The House plans to vote Wednesday on a suddenly emerging bill that House Speaker Ronald Mariano said could “put an end to protracted litigation” around the voter-approved audit of the Legislature while also establishing a new framework for public access to legislative records.
The House Ways and Means Committee was polling the bill (H 5469) Tuesday morning. At the same time, Mariano’s office circulated statements of support from Common Cause Massachusetts, the ACLU of Massachusetts, and the Massachusetts Newspaper Publishers Association.
“Tomorrow, the House of Representatives will debate legislation informed by good government experts that will increase access to public records from the executive and legislative branches, and establish a clear framework for legislative audits conducted by the State Auditor. These measures will build on the rules reforms that the Legislature adopted earlier this session, and will ensure greater transparency while respecting legislative privilege and the separation-of-powers principles outlined in the state Constitution,” Mariano, a Quincy Democrat, said. “We hope this legislation will put an end to protracted litigation, address an issue that may otherwise come before voters on the ballot, and allow the Legislature to refocus on the real issues facing Massachusetts residents.”
The Senate voted last week to provide financial information that Auditor Diana DiZoglio has long requested as part of a probe of the Legislature authorized under a 2024 law.
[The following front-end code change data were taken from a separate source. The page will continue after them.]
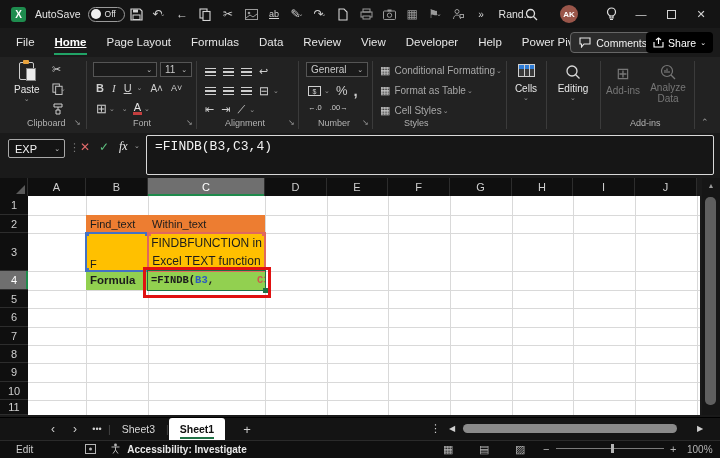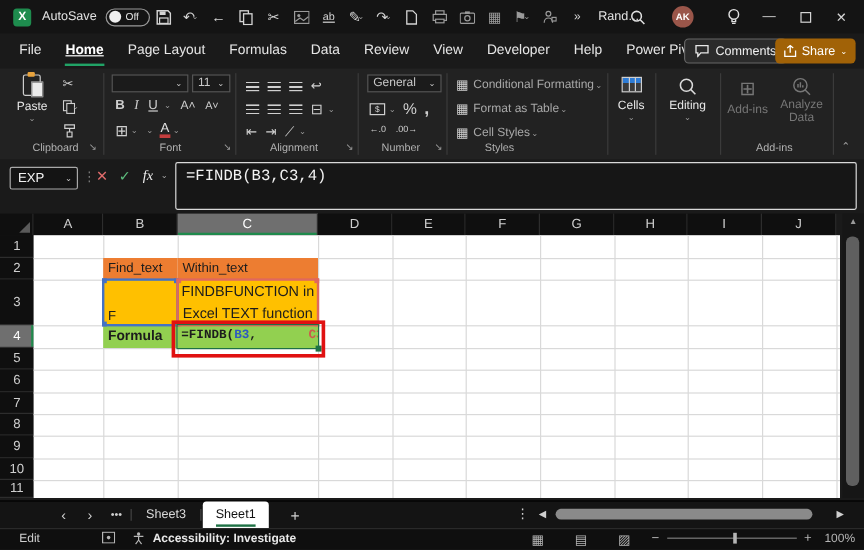--- a/index.html
+++ b/index.html
@@ -37,7 +37,7 @@
   .pill-btn { height:21px; border-radius:4px; display:flex; align-items:center; font-size:10.5px;justify-content:center; }
   #comments-btn { position:absolute; right:64px; top:32px; background:#2b2b2b; border:1px solid #666;
                   color:#f0f0f0; padding:0 8px; gap:5px; }
-  #share-btn { position:absolute; right:7px; top:32px; background:#a16207; color:#fff; padding:0 7px; gap:4px; }
+  #share-btn { position:absolute; right:7px; top:32px; background:#000000; color:#fff; padding:0 7px; gap:4px; }
 
   
   #ribbon { left:0; top:57px; width:720px; height:76px; background:#222222; }

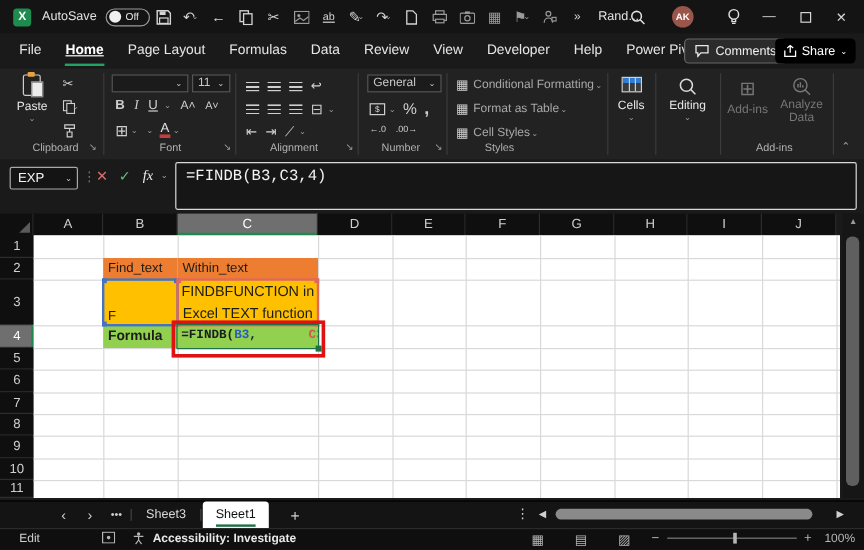--- a/index.html
+++ b/index.html
@@ -100,7 +100,7 @@
   .tnav { width:22px; text-align:center; color:#cfcfcf; font-size:12px; }
   .stab { color:#d9d9d9; padding:0 11px; height:23px; line-height:23px; }
   .tab-sep { color:#4a4a4a; }
-  .stab.active { background:#ffffff; color:#111; font-weight:normal; border-radius:3px 3px 0 0; }
+  .stab.active { background:#ffffff; color:#111; font-weight:bold; border-radius:3px 3px 0 0; }
   .stab.active span { border-bottom:2px solid #1E7145; padding-bottom:2px; }
   #hthumb { position:absolute; left:463px; top:424px; width:214px; height:9px; background:#8a8a8a; border-radius:5px; }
At the time, Mariano said the House would take a different route to respond to the Supreme Judicial Court’s order allowing DiZoglio to proceed, mentioning ongoing work with unnamed “transparency experts.”
Mariano said in a letter to representatives Thursday that after “extensive conversations with the Senate about this issue over the past few weeks,” House leader concluded that a resolution, the approach taken by the Senate last week, “would not be the appropriate method of affirming our legislative prerogative as a coequal branch of government -- nor would it allow us to address future inquiries or resolve the endless legal disputes that have come to define the audit ballot question.”
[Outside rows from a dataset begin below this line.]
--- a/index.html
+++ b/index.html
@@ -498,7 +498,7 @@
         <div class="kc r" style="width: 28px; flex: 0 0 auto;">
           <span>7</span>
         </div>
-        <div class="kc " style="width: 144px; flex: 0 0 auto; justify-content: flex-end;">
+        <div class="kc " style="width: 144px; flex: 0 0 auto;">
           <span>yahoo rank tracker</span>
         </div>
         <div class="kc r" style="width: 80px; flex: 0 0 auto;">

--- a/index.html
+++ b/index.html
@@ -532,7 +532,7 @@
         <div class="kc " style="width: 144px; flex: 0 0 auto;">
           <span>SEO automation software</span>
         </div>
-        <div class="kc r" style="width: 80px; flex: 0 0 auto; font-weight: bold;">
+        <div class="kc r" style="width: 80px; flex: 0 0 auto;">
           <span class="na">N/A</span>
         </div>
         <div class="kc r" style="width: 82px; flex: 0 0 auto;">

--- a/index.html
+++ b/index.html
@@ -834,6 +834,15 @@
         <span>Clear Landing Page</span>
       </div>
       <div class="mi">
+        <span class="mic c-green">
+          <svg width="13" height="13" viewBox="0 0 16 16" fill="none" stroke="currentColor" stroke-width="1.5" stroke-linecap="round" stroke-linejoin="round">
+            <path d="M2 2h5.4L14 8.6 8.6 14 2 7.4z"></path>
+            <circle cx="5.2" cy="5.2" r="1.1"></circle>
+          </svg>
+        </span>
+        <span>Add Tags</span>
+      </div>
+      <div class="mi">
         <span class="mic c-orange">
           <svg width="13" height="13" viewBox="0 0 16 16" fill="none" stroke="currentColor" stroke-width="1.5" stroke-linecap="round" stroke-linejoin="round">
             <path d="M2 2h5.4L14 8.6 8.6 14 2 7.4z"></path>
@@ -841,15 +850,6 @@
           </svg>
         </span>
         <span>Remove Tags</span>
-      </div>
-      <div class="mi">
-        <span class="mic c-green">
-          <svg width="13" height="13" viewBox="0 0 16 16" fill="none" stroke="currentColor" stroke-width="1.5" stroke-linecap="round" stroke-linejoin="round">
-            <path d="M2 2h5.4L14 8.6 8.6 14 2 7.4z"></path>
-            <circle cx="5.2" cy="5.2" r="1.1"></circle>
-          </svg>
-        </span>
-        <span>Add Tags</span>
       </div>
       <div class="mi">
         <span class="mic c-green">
The bill on the docket for Wednesday “amends the State Auditor’s chapter 11 authority to audit the General Court by defining the scope of that authority in a newly created section,” a summary from the speaker’s office said.
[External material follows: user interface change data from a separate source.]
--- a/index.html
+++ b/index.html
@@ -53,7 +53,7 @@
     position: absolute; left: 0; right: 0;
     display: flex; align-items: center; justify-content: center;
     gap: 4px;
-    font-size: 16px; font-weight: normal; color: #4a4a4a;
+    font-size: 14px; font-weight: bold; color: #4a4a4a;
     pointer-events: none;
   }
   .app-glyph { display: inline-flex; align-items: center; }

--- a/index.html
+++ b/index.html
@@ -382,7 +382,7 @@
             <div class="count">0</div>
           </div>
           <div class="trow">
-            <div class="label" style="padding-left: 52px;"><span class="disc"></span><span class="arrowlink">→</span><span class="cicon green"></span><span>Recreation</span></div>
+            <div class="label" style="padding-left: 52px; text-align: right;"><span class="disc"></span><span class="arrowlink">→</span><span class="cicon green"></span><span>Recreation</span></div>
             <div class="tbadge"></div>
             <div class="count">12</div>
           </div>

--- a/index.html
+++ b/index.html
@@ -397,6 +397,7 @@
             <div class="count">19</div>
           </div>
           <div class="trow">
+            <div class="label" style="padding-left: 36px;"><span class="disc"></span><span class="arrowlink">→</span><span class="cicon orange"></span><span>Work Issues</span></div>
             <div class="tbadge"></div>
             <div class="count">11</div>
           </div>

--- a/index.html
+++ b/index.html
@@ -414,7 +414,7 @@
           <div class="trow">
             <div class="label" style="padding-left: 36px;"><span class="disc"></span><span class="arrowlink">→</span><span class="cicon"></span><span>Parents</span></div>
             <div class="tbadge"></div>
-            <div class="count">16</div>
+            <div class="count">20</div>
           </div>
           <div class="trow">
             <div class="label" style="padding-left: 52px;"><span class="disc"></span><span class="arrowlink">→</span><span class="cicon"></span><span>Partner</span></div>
The new section would authorize the auditor to scrub administrative functions of the Legislature, which the bill limits to four specific categories: the adoption of the official budget of either branch or joint legislative operations, the commissioning and receipt of any official audit of either branch or of joint legislative operations, the expenditure of funds appropriated to either branch or for joint legislative operations, and the execution of any monetary settlement agreements entered into by either branch with a member, officer or employee. In all cases, the auditor would only be able to go back as far as fiscal year 2021, the year Mariano became House speaker and the first year from which DiZoglio has requested documents.
The House bill also appears to try to remove the courts from being able to officiate any disputes between the auditor and the Legislature. It declares, “No court shall have jurisdiction to compel the production of records, to enforce any interview request or to adjudicate any dispute arising under an audit conducted pursuant to this section.” It states that the auditor’s “exclusive remedy available with respect to any dispute” is to, essentially, write about it in the audit report.
The 2024 audit law states that the auditor “shall audit the accounts, programs, activities and functions directly related to” the Legislature and further states that the auditor’s office “shall have access to such accounts at reasonable times and the department may require the production of books, documents, vouchers and other records relating to any matter within the scope of an audit conducted under this section or section 13, except tax returns.”
Massachusetts is one of only a small handful of states that exempts the governor’s office and Legislature from the public records law, though an advancing ballot proposal would apply it to both.
The House bill would not apply the existing public records law to the Legislature, but instead would create a Legislature-run system through which people could request documents from 17 specific categories that would be defined as “legislative records.” Those records would include legislation, resolutions, summaries, fiscal notes, amendments, committee votes, the results of committee electronic polls, finalized leadership assignments, financial records provided to the comptroller, written disclosures from members under Chapter 268A, and more.
The regular public records law, though, would be applied to the governor’s office. But only for records created on or after Jan. 7, 2027 — the start of the next gubernatorial term.
Asked on Tuesday morning about the transparency legislation, House Ways and Means Chair Aaron Michlewitz said, “We’ll have plenty of time to explain that later today.”